__Task requirements__
Nothing but the pictures should be left out when the entries below are duplicated.

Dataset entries
____________

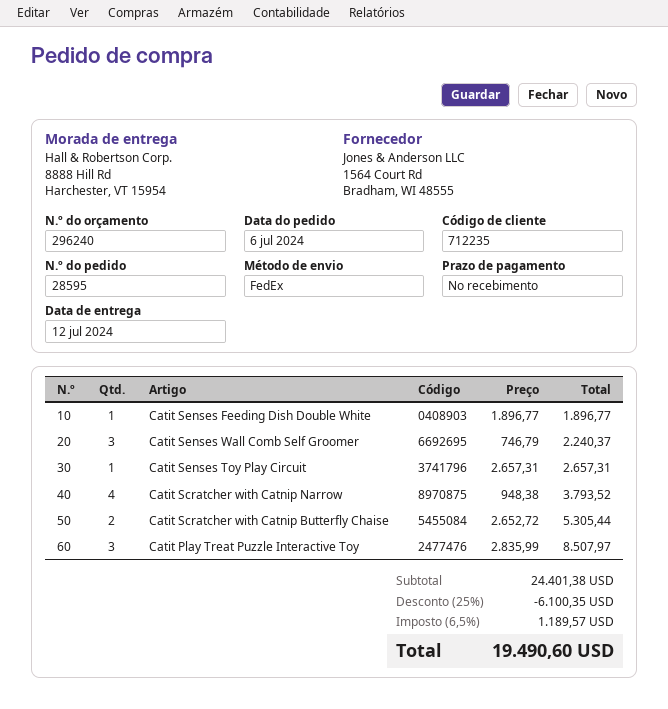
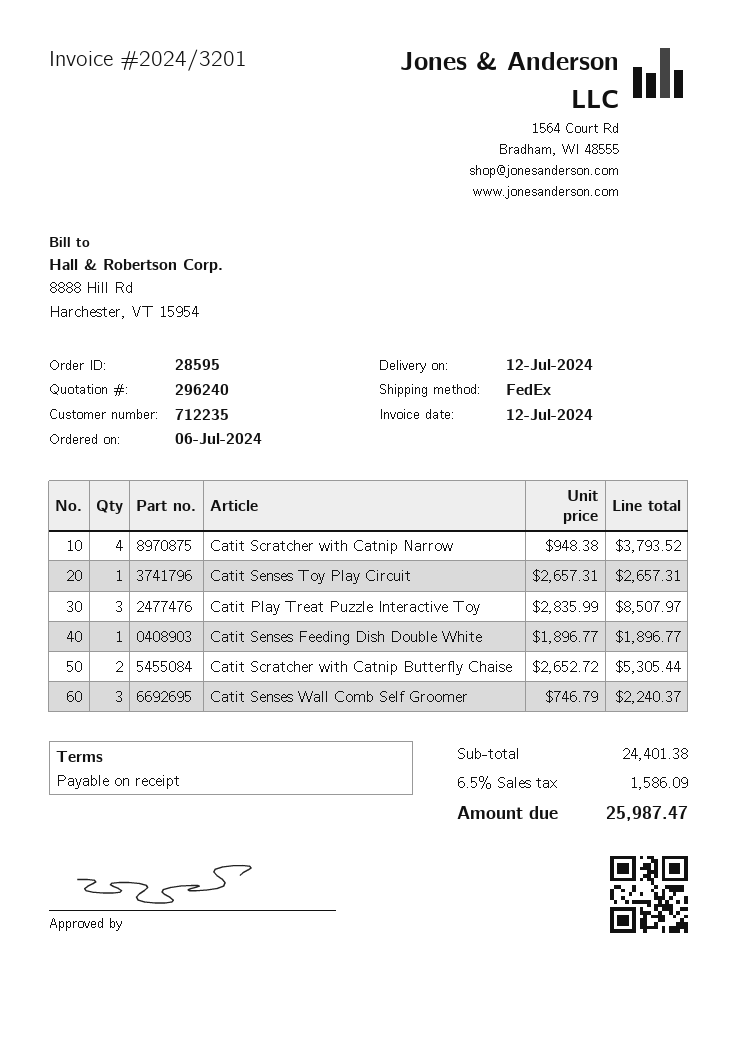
discount: 25% = 6100.35 -> none
tax: 6.5% = 1189.57 -> 6.5% = 1586.09
total: 19490.60 -> 25987.47

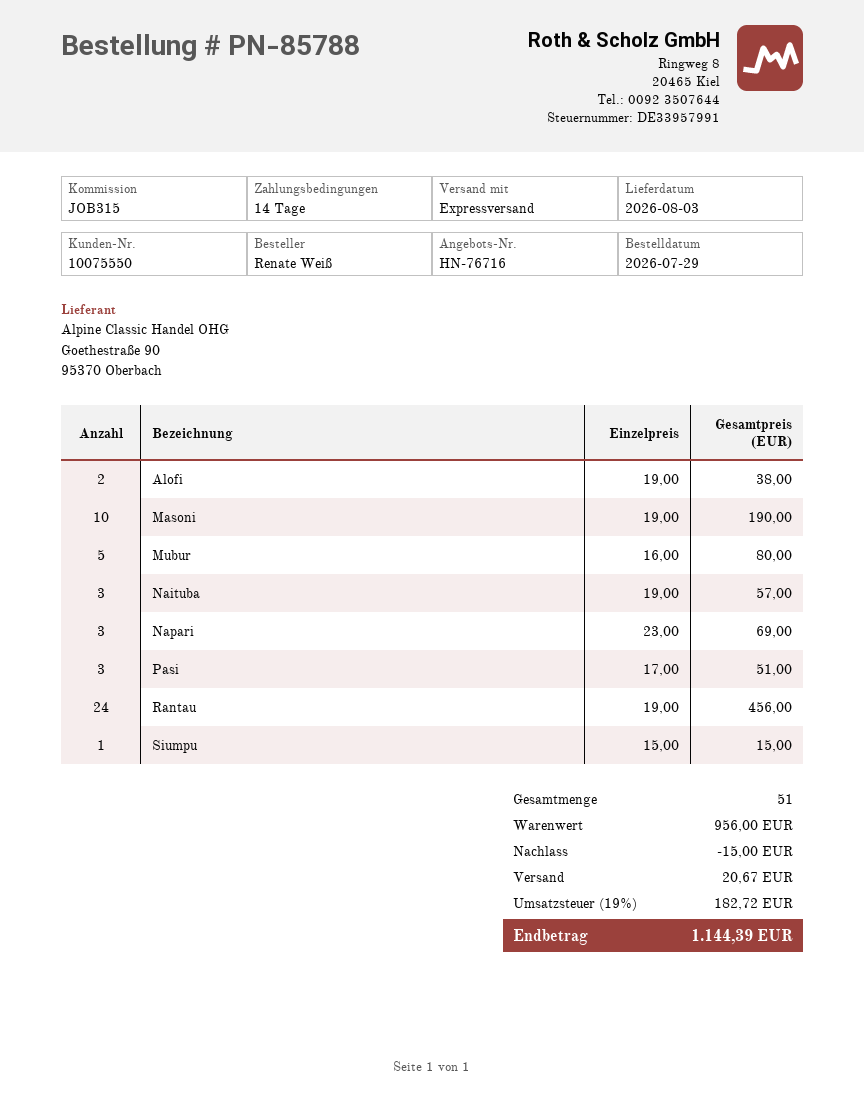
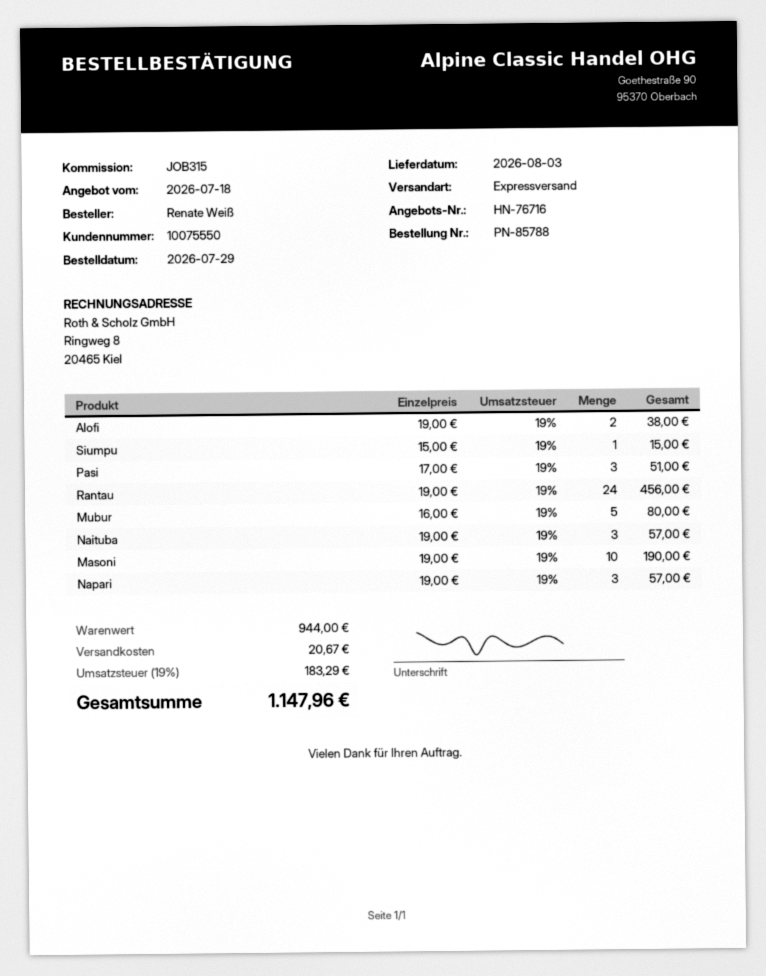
Napari: 3 x 23.00 = 69.00 -> 3 x 19.00 = 57.00
subtotal: 956.00 -> 944.00
discount: 15.00 -> none
tax: 19% = 182.72 -> 19% = 183.29
total: 1144.39 -> 1147.96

____________

__Problem solution__
discount: 25% = 6100.35 -> none
tax: 6.5% = 1189.57 -> 6.5% = 1586.09
total: 19490.60 -> 25987.47

Napari: 3 x 23.00 = 69.00 -> 3 x 19.00 = 57.00
subtotal: 956.00 -> 944.00
discount: 15.00 -> none
tax: 19% = 182.72 -> 19% = 183.29
total: 1144.39 -> 1147.96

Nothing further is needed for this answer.